- _THE TASK_:
Go over the material below and report every line that contains the word "grid".

- _RECORDED DATA_:

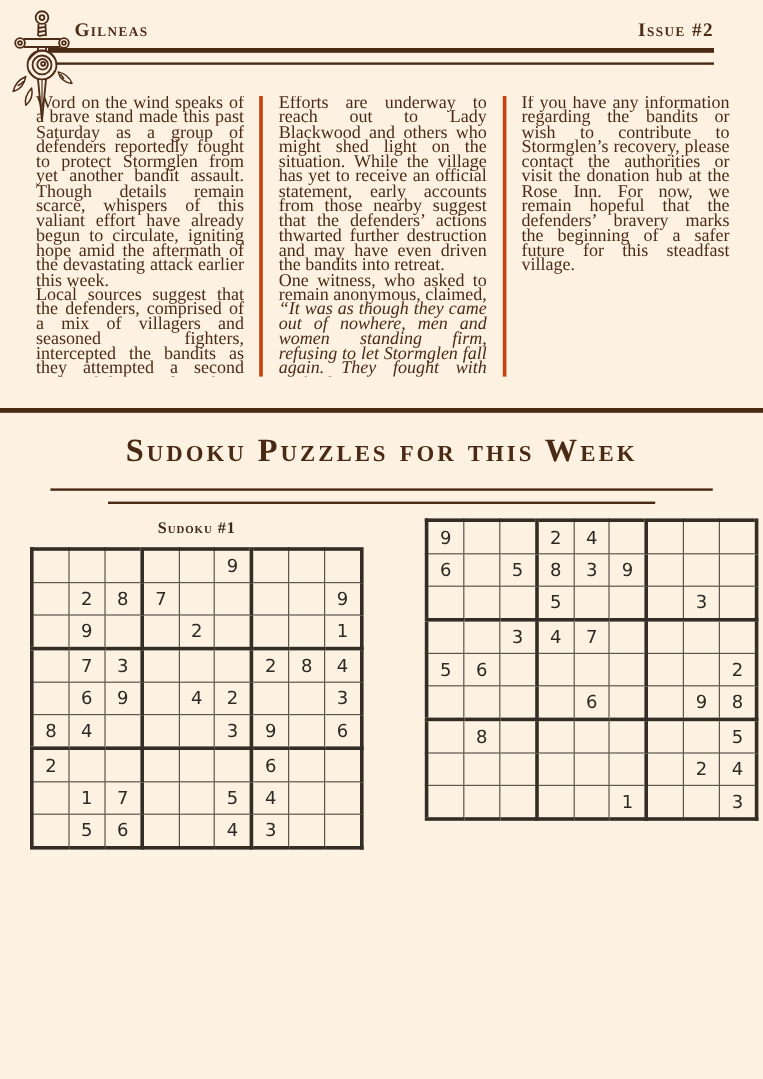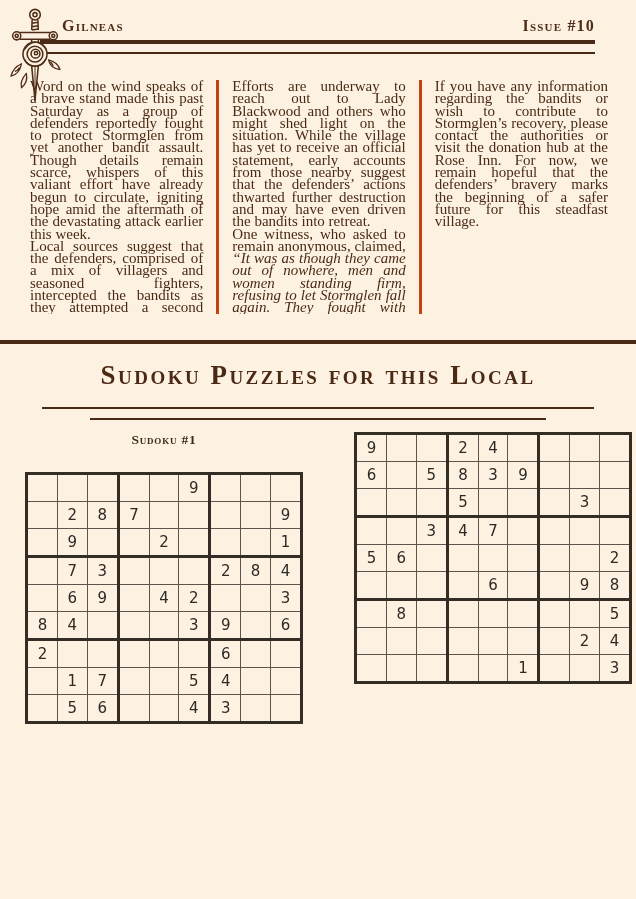--- a/index.html
+++ b/index.html
@@ -57,21 +57,21 @@
   .title-rule{background:#4a2a15;height:2px;margin:0 auto;}
   .title-rule.r1{width:552px;margin-top:14px;}
   .title-rule.r2{width:456px;margin-top:9px;}
   .puzzles{
     display:flex;justify-content:space-between;
     padding:0 4px 0 25px;margin-top:12px;
   }
   .puzzle{width:278px;}
   .puzzle-label{
     text-align:center;font-variant:small-caps;font-weight:700;
-    font-size:13.5px;letter-spacing:.8px;color:#3d2a18;margin-bottom:24px;
+    font-size:13.5px;letter-spacing:.8px;color:#3d2a18;margin-bottom:8px;
   }
   table.sudoku-grid{border-collapse:collapse;border:3px solid #332d26;}
   table.sudoku-grid td{
     width:29px;height:26px;padding:0;
     border:1px solid #5c554d;
     text-align:center;vertical-align:middle;
     font-family:"DejaVu Sans", sans-serif;font-size:15px;color:#2d2925;
   }
   table.sudoku-grid td:nth-child(3n){border-right:3px solid #332d26;}
   table.sudoku-grid tr:nth-child(3n) td{border-bottom:3px solid #332d26;}
@@ -102,21 +102,21 @@
         <circle cx="30.5" cy="49.5" r="4.6"></circle>
         <circle cx="31" cy="49" r="1.7"></circle>
         <path d="M18.5 46 Q24 38 30 37.5 Q37 38 41.5 45" stroke-width="1.2"></path>
         <path d="M19 55 Q22 61 28 62.5 M41 55 Q38 61 32 62.5" stroke-width="1.2"></path>
       </svg>
     </span>
 
 
     <div class="mast-row">
       <span>Gilneas</span>
-      <span>Issue #10</span>
+      <span>Issue #2</span>
     </div>
 
     <div class="rule thick"></div>
     <div class="rule thin"></div>
   </header>
 
   <section class="articles">
     <div class="col">
       <p>Word on the wind speaks of a brave stand made this past Saturday as a group of defenders reportedly fought to protect Stormglen from yet another bandit assault. Though details remain scarce, whispers of this valiant effort have already begun to circulate, igniting hope amid the aftermath of the devastating attack earlier this week.</p>
       <p>Local sources suggest that the defenders, comprised of a mix of villagers and seasoned fighters, intercepted the bandits as they attempted a second raid. While specifics about their identities remain unclear, the names of Lady Yazmin Blackwood and Sir Wartrond Longhowl have been mentioned among those potentially involved.</p>
@@ -125,21 +125,21 @@
       <p>Efforts are underway to reach out to Lady Blackwood and others who might shed light on the situation. While the village has yet to receive an official statement, early accounts from those nearby suggest that the defenders’ actions thwarted further destruction and may have even driven the bandits into retreat.</p>
       <p><span>One witness, who asked to remain anonymous, claimed, </span><em>“It was as though they came out of nowhere, men and women standing firm, refusing to let Stormglen fall again. They fought with such determination, it was inspiring to see.”</em></p>
     </div>
     <div class="col">
       <p>If you have any information regarding the bandits or wish to contribute to Stormglen’s recovery, please contact the authorities or visit the donation hub at the Rose Inn. For now, we remain hopeful that the defenders’ bravery marks the beginning of a safer future for this steadfast village.</p>
     </div>
   </section>
 
   <section class="sudoku-section">
     <div class="section-rule"></div>
-    <h2 class="sudoku-title">Sudoku Puzzles for this Local</h2>
+    <h2 class="sudoku-title">Sudoku Puzzles for this Week</h2>
     <div class="title-rule r1"></div>
     <div class="title-rule r2"></div>
 
     <div class="puzzles">
       <div class="puzzle">
         <div class="puzzle-label">Sudoku #1</div>
         <table class="sudoku-grid">
             <tbody>
               <tr>
                 <td></td>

- _SOLUTION FOR THIS EXERCISE_:
   table.sudoku-grid{border-collapse:collapse;border:3px solid #332d26;}
   table.sudoku-grid td{
   table.sudoku-grid td:nth-child(3n){border-right:3px solid #332d26;}
   table.sudoku-grid tr:nth-child(3n) td{border-bottom:3px solid #332d26;}
         <table class="sudoku-grid">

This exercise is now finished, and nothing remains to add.